> _WHAT THE TASK ASKS_: All of the entries need to be copied character for character.

> _AVAILABLE DATA_:
↓

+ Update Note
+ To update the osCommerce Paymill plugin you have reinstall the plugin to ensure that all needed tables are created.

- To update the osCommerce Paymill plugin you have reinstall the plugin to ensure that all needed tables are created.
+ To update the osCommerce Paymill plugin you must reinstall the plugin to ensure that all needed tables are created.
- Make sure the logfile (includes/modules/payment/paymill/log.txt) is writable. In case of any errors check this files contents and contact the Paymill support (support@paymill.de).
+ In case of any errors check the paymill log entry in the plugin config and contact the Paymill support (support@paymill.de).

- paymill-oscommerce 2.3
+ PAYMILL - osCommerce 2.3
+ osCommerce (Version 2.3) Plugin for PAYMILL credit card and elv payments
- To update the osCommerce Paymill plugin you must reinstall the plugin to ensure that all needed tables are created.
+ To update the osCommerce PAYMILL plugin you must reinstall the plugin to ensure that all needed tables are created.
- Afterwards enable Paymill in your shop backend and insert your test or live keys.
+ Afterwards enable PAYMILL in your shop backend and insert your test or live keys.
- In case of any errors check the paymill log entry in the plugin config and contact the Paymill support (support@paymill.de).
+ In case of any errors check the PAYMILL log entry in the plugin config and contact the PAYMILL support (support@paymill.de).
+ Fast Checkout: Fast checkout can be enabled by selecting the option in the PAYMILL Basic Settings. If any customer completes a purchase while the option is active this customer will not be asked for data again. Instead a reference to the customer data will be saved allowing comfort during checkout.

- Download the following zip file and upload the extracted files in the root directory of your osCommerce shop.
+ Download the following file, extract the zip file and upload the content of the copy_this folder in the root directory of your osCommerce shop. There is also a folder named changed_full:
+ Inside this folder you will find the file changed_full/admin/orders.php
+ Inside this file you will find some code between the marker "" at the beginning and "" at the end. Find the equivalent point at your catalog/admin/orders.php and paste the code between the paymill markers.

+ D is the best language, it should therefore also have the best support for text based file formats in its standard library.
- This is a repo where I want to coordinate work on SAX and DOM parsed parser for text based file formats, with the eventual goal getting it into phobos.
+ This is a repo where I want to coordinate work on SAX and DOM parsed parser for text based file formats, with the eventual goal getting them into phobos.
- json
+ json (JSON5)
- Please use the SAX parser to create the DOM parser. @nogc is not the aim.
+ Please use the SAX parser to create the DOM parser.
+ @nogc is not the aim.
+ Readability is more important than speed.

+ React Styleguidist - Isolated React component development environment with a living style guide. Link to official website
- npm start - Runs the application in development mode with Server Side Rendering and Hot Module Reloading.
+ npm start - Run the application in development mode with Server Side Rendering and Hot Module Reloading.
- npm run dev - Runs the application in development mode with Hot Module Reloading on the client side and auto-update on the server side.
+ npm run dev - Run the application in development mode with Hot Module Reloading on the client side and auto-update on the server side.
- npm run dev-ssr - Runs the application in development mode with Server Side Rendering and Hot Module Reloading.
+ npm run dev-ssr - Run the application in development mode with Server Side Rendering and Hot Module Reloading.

↑

> _TASK SOLUTION_:
+ Update Note
+ To update the osCommerce Paymill plugin you have reinstall the plugin to ensure that all needed tables are created.

- To update the osCommerce Paymill plugin you have reinstall the plugin to ensure that all needed tables are created.
+ To update the osCommerce Paymill plugin you must reinstall the plugin to ensure that all needed tables are created.
- Make sure the logfile (includes/modules/payment/paymill/log.txt) is writable. In case of any errors check this files contents and contact the Paymill support (support@paymill.de).
+ In case of any errors check the paymill log entry in the plugin config and contact the Paymill support (support@paymill.de).

- paymill-oscommerce 2.3
+ PAYMILL - osCommerce 2.3
+ osCommerce (Version 2.3) Plugin for PAYMILL credit card and elv payments
- To update the osCommerce Paymill plugin you must reinstall the plugin to ensure that all needed tables are created.
+ To update the osCommerce PAYMILL plugin you must reinstall the plugin to ensure that all needed tables are created.
- Afterwards enable Paymill in your shop backend and insert your test or live keys.
+ Afterwards enable PAYMILL in your shop backend and insert your test or live keys.
- In case of any errors check the paymill log entry in the plugin config and contact the Paymill support (support@paymill.de).
+ In case of any errors check the PAYMILL log entry in the plugin config and contact the PAYMILL support (support@paymill.de).
+ Fast Checkout: Fast checkout can be enabled by selecting the option in the PAYMILL Basic Settings. If any customer completes a purchase while the option is active this customer will not be asked for data again. Instead a reference to the customer data will be saved allowing comfort during checkout.

- Download the following zip file and upload the extracted files in the root directory of your osCommerce shop.
+ Download the following file, extract the zip file and upload the content of the copy_this folder in the root directory of your osCommerce shop. There is also a folder named changed_full:
+ Inside this folder you will find the file changed_full/admin/orders.php
+ Inside this file you will find some code between the marker "" at the beginning and "" at the end. Find the equivalent point at your catalog/admin/orders.php and paste the code between the paymill markers.

+ D is the best language, it should therefore also have the best support for text based file formats in its standard library.
- This is a repo where I want to coordinate work on SAX and DOM parsed parser for text based file formats, with the eventual goal getting it into phobos.
+ This is a repo where I want to coordinate work on SAX and DOM parsed parser for text based file formats, with the eventual goal getting them into phobos.
- json
+ json (JSON5)
- Please use the SAX parser to create the DOM parser. @nogc is not the aim.
+ Please use the SAX parser to create the DOM parser.
+ @nogc is not the aim.
+ Readability is more important than speed.

+ React Styleguidist - Isolated React component development environment with a living style guide. Link to official website
- npm start - Runs the application in development mode with Server Side Rendering and Hot Module Reloading.
+ npm start - Run the application in development mode with Server Side Rendering and Hot Module Reloading.
- npm run dev - Runs the application in development mode with Hot Module Reloading on the client side and auto-update on the server side.
+ npm run dev - Run the application in development mode with Hot Module Reloading on the client side and auto-update on the server side.
- npm run dev-ssr - Runs the application in development mode with Server Side Rendering and Hot Module Reloading.
+ npm run dev-ssr - Run the application in development mode with Server Side Rendering and Hot Module Reloading.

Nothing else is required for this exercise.